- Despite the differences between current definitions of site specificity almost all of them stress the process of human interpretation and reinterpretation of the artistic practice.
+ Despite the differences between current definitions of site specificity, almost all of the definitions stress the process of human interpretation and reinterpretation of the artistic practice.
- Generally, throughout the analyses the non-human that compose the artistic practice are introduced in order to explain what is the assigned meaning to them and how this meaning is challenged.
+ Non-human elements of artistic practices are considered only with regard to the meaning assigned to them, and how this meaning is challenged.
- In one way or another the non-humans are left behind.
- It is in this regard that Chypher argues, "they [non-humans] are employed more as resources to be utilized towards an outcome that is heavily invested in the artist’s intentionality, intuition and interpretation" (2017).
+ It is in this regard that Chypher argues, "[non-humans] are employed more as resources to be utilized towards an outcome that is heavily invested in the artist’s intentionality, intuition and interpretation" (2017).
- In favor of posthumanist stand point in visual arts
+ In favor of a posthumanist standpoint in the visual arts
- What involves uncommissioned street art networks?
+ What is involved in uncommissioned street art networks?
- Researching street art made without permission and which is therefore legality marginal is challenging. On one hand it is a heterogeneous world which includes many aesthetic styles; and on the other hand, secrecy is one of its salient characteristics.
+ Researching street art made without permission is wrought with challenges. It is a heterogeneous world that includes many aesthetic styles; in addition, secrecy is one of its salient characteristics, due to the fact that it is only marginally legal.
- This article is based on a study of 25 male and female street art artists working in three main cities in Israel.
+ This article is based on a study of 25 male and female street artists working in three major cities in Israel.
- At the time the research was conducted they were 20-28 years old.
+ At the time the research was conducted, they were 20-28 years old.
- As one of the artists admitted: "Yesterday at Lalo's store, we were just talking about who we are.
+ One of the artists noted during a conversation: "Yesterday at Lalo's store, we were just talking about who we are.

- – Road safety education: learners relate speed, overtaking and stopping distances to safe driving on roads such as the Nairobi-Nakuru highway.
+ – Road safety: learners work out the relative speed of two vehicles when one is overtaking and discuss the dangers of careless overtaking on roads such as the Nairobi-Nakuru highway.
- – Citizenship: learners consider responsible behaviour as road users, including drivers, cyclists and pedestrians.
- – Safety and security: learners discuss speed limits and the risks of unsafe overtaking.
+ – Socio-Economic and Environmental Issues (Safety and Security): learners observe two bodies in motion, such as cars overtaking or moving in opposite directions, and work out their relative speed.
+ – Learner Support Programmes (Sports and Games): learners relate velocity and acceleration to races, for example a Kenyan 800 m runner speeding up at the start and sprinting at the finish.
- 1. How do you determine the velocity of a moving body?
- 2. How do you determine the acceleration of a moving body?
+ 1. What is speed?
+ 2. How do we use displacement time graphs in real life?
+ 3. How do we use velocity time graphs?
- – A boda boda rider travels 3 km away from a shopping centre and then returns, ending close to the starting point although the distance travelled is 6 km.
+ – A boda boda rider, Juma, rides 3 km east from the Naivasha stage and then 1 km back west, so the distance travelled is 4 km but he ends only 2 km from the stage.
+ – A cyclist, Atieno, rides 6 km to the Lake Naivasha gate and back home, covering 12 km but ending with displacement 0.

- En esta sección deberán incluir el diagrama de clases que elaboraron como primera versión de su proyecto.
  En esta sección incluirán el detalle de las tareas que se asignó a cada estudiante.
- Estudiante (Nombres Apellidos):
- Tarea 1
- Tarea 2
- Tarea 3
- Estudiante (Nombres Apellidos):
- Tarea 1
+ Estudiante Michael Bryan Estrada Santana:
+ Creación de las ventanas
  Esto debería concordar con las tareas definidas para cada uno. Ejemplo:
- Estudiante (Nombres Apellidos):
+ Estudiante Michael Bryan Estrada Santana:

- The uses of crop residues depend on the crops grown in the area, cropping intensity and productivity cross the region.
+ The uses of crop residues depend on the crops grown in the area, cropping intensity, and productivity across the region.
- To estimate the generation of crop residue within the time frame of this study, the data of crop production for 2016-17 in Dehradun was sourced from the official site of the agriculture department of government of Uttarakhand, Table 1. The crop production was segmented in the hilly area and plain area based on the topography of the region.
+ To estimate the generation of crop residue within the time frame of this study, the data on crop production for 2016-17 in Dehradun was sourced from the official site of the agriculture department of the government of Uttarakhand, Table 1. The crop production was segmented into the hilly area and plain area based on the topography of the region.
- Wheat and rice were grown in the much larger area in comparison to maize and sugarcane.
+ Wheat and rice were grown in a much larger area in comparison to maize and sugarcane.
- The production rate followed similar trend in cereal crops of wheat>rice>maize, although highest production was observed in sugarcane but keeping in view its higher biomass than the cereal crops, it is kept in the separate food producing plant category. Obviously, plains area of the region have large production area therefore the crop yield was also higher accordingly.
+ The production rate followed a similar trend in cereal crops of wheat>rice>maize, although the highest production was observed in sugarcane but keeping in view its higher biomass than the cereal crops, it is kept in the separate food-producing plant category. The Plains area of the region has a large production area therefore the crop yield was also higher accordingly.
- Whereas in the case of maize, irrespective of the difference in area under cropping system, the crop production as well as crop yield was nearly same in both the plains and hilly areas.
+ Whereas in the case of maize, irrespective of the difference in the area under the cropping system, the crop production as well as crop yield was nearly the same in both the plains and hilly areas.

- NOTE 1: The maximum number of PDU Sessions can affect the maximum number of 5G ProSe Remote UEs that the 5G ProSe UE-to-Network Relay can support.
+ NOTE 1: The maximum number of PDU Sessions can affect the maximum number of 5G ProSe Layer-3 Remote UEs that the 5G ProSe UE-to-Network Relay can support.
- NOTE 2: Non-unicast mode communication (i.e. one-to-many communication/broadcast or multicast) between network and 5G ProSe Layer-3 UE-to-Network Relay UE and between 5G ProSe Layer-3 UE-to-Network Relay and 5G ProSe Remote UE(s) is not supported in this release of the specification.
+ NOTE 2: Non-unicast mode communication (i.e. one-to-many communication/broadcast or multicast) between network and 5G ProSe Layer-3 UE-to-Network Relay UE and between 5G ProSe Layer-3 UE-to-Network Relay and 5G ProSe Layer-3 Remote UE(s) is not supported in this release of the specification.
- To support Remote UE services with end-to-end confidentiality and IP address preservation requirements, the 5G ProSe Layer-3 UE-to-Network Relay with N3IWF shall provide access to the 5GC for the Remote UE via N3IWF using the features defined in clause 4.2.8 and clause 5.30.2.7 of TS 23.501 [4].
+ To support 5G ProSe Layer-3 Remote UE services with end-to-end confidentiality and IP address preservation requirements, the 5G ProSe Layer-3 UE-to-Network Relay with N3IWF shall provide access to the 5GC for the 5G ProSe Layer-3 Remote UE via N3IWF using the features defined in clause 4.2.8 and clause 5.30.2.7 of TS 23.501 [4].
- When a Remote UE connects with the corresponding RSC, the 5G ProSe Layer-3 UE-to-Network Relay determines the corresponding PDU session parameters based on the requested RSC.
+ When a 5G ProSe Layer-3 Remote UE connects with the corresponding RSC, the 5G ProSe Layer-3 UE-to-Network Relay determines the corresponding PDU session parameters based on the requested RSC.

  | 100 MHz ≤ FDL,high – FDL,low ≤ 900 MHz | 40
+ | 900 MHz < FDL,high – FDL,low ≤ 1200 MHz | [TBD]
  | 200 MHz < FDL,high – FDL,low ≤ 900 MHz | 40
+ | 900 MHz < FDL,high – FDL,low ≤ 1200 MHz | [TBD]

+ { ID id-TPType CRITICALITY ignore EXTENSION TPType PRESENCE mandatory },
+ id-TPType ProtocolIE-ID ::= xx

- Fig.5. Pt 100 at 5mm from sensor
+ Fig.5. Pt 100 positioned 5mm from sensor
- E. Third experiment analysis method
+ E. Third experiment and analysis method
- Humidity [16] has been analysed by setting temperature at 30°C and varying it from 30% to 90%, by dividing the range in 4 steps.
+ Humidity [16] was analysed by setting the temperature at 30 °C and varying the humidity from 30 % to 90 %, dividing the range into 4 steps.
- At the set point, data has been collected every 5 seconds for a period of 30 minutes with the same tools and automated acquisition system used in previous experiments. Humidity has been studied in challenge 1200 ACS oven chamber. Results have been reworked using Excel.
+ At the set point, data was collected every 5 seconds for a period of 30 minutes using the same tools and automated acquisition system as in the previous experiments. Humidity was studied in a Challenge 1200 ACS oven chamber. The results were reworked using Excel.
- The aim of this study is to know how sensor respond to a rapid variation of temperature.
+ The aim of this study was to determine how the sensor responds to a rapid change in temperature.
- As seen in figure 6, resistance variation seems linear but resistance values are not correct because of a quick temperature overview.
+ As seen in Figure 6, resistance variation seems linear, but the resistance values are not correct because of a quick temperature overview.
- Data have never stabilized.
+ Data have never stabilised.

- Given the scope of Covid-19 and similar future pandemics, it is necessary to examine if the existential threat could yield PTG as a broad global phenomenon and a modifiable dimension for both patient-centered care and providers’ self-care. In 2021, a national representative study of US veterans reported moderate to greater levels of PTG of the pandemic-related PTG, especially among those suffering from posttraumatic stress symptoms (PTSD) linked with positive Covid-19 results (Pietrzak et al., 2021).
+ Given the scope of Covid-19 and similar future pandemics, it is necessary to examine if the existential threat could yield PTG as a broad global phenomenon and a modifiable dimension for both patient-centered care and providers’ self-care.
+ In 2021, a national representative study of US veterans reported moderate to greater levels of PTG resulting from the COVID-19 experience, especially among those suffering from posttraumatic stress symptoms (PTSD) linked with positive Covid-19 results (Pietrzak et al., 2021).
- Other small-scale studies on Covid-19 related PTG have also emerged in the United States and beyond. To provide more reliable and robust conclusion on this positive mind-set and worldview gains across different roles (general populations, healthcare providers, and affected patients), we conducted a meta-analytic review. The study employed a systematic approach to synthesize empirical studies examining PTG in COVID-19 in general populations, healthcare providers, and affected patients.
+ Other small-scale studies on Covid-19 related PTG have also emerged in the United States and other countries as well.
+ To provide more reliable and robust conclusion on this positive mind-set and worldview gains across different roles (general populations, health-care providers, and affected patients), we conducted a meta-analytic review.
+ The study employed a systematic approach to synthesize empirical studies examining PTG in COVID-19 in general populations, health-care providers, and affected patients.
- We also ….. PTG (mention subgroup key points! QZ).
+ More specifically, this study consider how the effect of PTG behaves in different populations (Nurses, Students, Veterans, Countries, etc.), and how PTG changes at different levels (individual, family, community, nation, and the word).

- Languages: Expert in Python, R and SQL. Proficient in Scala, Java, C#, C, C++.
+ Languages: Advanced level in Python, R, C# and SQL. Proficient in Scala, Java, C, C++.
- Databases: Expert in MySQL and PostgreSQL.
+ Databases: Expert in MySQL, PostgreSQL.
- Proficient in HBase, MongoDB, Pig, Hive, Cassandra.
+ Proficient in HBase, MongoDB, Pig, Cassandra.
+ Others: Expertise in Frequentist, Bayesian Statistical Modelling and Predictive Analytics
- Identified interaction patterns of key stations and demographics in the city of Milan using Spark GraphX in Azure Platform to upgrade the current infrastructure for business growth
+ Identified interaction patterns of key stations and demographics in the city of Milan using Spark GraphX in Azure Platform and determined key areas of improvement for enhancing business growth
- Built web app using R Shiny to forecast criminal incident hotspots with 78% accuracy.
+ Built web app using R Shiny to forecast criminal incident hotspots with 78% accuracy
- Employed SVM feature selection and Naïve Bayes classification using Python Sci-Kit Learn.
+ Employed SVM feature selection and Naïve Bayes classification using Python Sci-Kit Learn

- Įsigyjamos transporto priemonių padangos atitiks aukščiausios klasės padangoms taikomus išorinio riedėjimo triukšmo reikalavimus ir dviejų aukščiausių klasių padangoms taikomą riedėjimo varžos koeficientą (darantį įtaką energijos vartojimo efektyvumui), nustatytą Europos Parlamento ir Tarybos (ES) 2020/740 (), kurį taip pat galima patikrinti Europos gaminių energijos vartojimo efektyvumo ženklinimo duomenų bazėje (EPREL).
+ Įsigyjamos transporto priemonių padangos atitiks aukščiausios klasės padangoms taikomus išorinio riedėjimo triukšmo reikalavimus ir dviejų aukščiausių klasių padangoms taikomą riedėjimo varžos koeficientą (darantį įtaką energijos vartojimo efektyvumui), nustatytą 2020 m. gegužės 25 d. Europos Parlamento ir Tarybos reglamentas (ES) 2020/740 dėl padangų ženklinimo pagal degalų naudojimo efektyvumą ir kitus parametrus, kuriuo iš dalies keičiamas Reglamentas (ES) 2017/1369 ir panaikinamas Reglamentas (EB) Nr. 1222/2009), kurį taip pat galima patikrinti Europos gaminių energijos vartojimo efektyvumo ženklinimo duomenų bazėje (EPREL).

++++++++++

Work request » All lines above from the line with "- – A boda boda" through the line with "with displacement 0.", both included, are to be set down exactly, with nothing else.

Answer below »
- – A boda boda rider travels 3 km away from a shopping centre and then returns, ending close to the starting point although the distance travelled is 6 km.
+ – A boda boda rider, Juma, rides 3 km east from the Naivasha stage and then 1 km back west, so the distance travelled is 4 km but he ends only 2 km from the stage.
+ – A cyclist, Atieno, rides 6 km to the Lake Naivasha gate and back home, covering 12 km but ending with displacement 0.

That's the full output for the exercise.